Task to complete |
Within the material below, locate the line with "[299,377,517,397] [74,401,508,424] v0.11.0-incubating-rc1" and the line with "--detach-sig apache-predictionio-0.11.0-incubating-rc1.tar.gz ->", then return those two lines and all lines between them, exactly as written.

Given information |
►

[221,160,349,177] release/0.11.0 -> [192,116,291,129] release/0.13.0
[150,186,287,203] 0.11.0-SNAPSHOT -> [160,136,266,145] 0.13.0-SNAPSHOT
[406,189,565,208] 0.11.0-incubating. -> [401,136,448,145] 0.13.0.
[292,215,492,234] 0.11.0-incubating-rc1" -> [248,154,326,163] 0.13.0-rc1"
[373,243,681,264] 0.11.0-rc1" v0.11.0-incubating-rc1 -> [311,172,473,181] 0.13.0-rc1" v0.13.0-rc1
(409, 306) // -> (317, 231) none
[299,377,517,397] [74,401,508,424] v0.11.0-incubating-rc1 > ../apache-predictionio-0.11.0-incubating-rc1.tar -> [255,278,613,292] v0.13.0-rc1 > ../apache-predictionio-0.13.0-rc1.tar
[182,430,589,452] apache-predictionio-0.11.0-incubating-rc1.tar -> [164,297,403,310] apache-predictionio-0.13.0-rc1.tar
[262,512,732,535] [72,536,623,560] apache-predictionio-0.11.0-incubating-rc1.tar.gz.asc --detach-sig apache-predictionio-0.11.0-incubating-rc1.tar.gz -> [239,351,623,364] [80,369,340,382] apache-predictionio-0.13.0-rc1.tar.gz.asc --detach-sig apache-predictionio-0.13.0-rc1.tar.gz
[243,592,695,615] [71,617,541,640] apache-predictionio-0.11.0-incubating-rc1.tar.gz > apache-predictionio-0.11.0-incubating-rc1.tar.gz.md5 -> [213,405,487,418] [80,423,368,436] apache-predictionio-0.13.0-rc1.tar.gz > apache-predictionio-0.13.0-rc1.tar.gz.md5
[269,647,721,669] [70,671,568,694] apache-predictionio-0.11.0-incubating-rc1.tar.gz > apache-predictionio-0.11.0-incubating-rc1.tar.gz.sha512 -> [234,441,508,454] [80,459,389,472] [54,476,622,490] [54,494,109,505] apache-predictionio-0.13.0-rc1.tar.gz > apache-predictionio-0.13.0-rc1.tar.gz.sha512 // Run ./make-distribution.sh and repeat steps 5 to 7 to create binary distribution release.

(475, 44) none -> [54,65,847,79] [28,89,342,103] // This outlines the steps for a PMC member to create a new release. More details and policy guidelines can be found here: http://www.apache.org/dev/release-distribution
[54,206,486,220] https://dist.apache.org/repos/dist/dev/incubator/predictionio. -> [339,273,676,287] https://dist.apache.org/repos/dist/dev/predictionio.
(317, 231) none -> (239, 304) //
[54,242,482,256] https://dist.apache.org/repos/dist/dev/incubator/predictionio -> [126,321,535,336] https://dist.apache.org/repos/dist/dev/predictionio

◄
►

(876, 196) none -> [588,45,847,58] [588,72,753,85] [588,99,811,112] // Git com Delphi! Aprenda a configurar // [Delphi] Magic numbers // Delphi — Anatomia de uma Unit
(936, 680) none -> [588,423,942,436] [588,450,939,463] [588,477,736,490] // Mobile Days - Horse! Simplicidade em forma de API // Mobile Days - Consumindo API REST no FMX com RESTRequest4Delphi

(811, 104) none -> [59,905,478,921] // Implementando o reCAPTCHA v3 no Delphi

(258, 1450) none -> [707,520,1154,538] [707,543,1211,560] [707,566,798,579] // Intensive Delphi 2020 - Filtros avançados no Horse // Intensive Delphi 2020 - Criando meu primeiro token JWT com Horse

◄

Task answer |
[299,377,517,397] [74,401,508,424] v0.11.0-incubating-rc1 > ../apache-predictionio-0.11.0-incubating-rc1.tar -> [255,278,613,292] v0.13.0-rc1 > ../apache-predictionio-0.13.0-rc1.tar
[182,430,589,452] apache-predictionio-0.11.0-incubating-rc1.tar -> [164,297,403,310] apache-predictionio-0.13.0-rc1.tar
[262,512,732,535] [72,536,623,560] apache-predictionio-0.11.0-incubating-rc1.tar.gz.asc --detach-sig apache-predictionio-0.11.0-incubating-rc1.tar.gz -> [239,351,623,364] [80,369,340,382] apache-predictionio-0.13.0-rc1.tar.gz.asc --detach-sig apache-predictionio-0.13.0-rc1.tar.gz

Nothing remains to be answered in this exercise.